What you need to do: From the entries, filter out every line that lacks "Attack" and copy the rest.

====

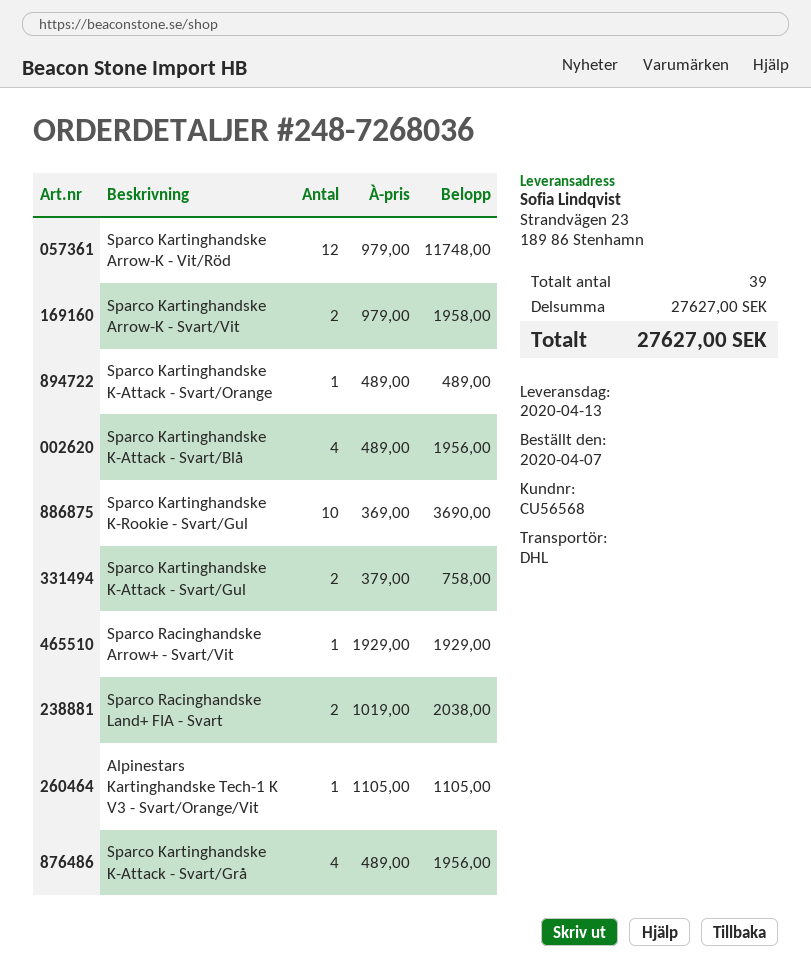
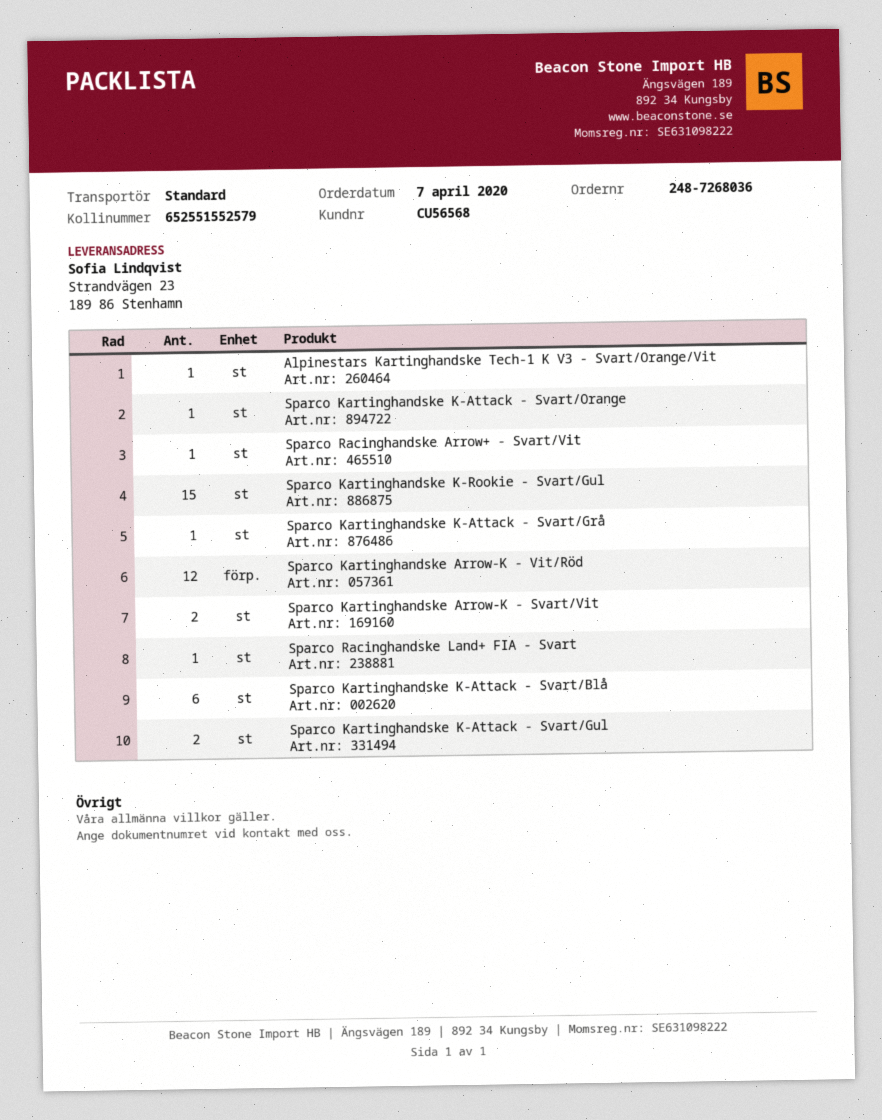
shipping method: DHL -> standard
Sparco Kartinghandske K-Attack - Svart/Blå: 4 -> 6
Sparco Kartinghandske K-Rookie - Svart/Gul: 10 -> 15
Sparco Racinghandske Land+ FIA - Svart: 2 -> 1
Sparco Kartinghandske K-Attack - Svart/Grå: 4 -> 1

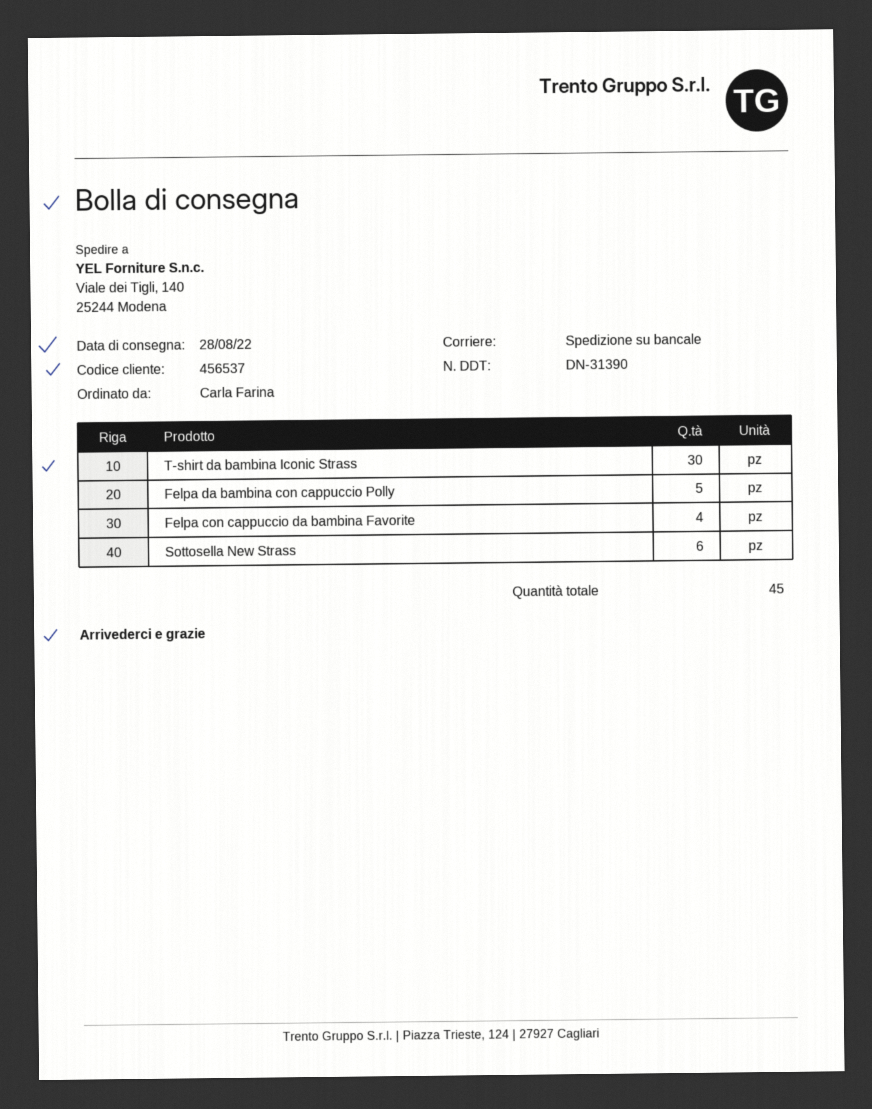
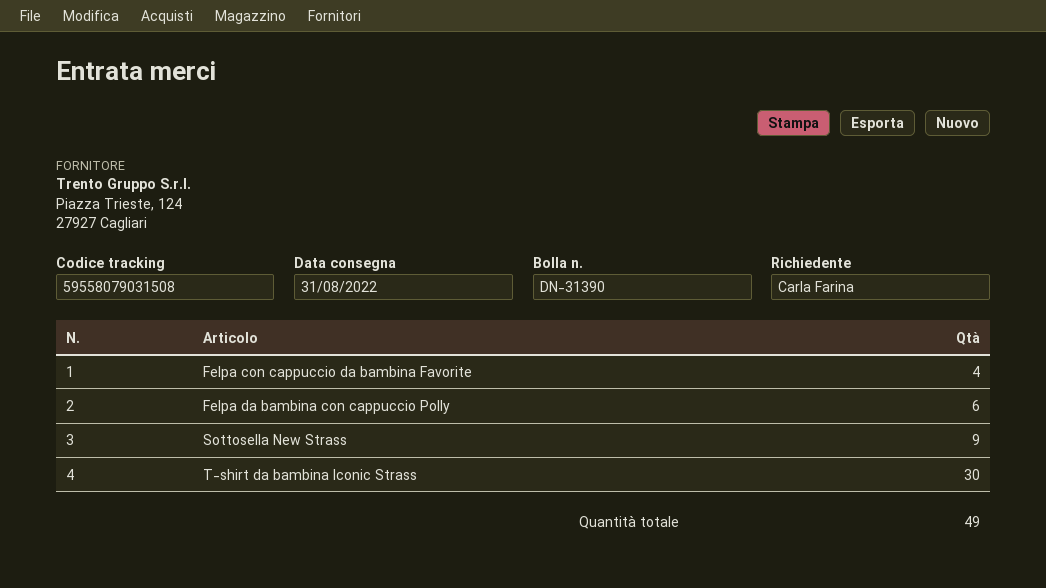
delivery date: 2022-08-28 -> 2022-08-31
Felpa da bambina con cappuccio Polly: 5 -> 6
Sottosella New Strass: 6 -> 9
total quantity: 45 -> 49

====

Result of the exercise:
Sparco Kartinghandske K-Attack - Svart/Blå: 4 -> 6
Sparco Kartinghandske K-Attack - Svart/Grå: 4 -> 1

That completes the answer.